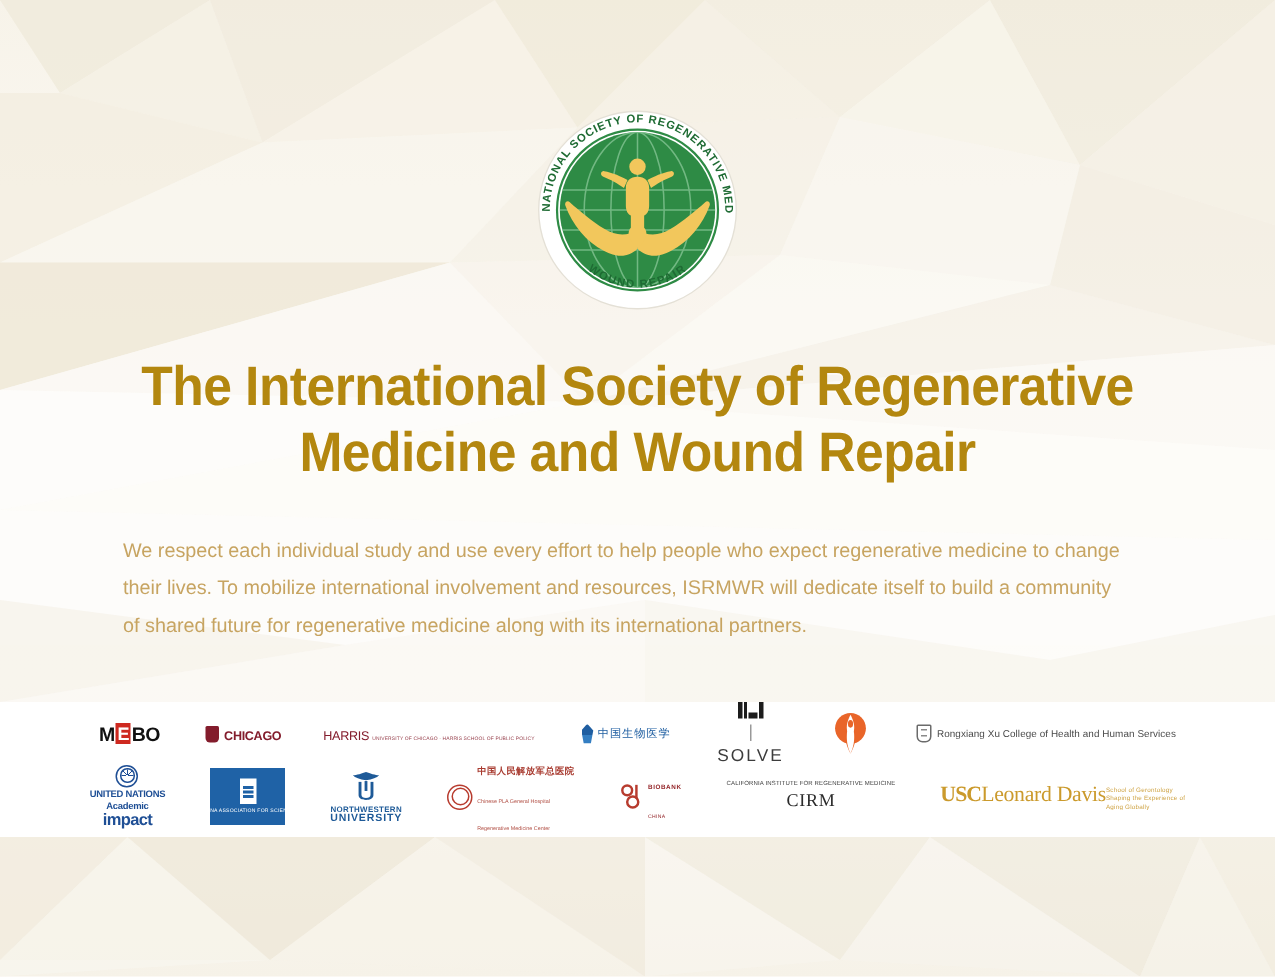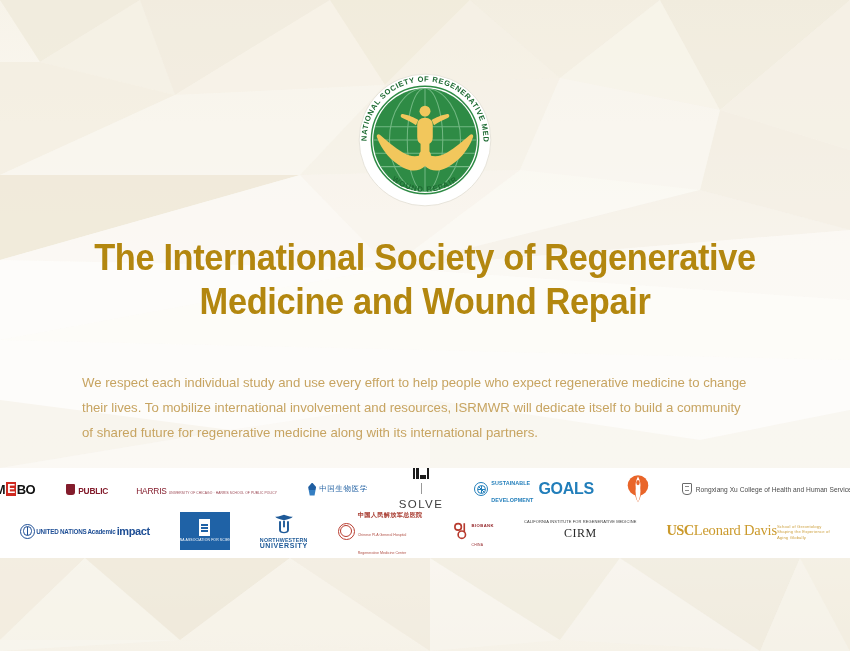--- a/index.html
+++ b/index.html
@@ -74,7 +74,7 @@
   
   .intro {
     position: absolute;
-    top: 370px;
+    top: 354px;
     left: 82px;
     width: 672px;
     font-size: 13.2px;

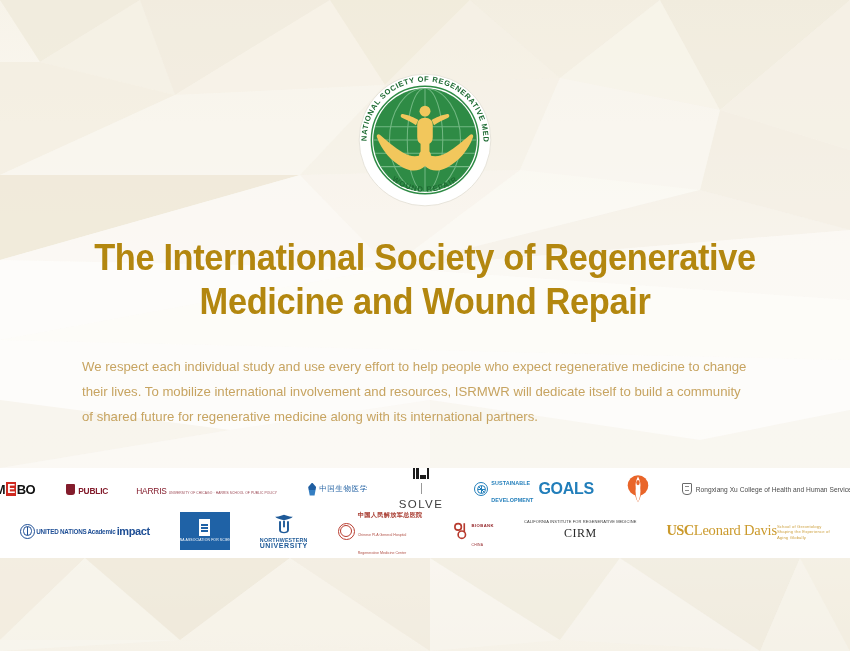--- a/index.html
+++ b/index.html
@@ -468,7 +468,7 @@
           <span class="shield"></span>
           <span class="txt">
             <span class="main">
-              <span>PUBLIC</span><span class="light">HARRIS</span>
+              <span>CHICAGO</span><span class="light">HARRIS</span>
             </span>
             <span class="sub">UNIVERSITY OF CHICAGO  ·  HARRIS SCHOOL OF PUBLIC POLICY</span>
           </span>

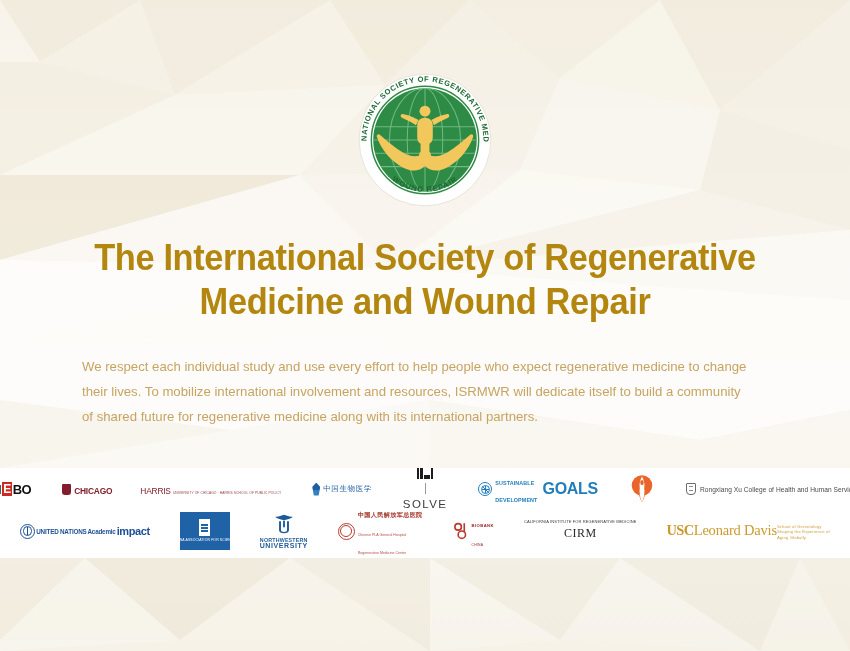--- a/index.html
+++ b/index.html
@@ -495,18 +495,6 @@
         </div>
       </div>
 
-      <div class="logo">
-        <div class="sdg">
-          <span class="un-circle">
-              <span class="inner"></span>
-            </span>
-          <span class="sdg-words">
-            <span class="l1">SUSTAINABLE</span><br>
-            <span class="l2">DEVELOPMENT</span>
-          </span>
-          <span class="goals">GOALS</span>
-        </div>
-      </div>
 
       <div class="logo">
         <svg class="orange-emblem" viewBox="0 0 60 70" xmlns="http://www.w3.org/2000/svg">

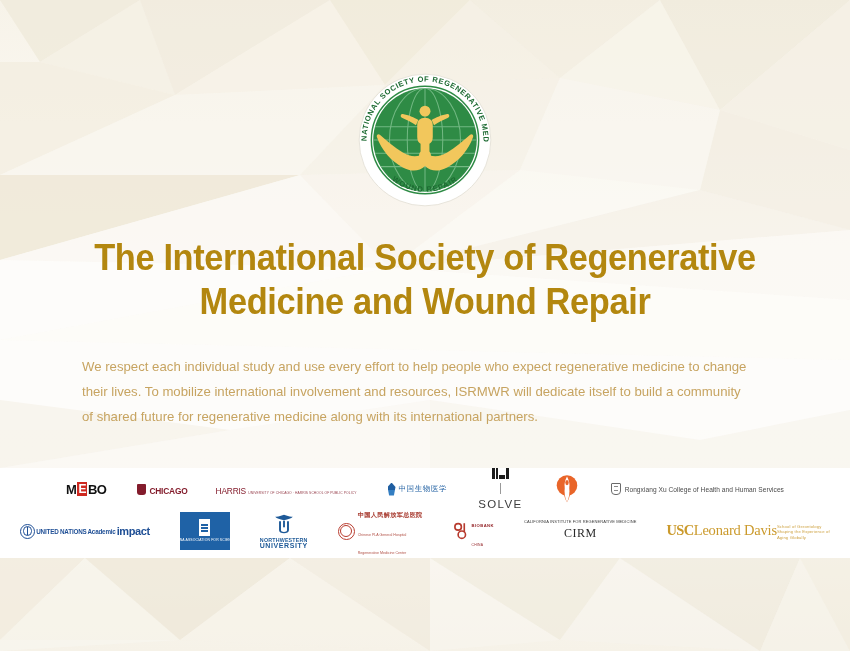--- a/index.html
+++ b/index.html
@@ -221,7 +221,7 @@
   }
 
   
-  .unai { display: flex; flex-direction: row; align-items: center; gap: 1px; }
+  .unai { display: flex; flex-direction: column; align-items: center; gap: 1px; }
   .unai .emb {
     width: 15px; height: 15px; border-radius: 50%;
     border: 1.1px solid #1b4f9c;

····················

* _PROMPT_:
The lines you need are those holding the word "HARRIS"; copy each of them from the material above.

* _RESPONSE TO THE EXERCISE_:
-              <span>PUBLIC</span><span class="light">HARRIS</span>
+              <span>CHICAGO</span><span class="light">HARRIS</span>
             <span class="sub">UNIVERSITY OF CHICAGO  ·  HARRIS SCHOOL OF PUBLIC POLICY</span>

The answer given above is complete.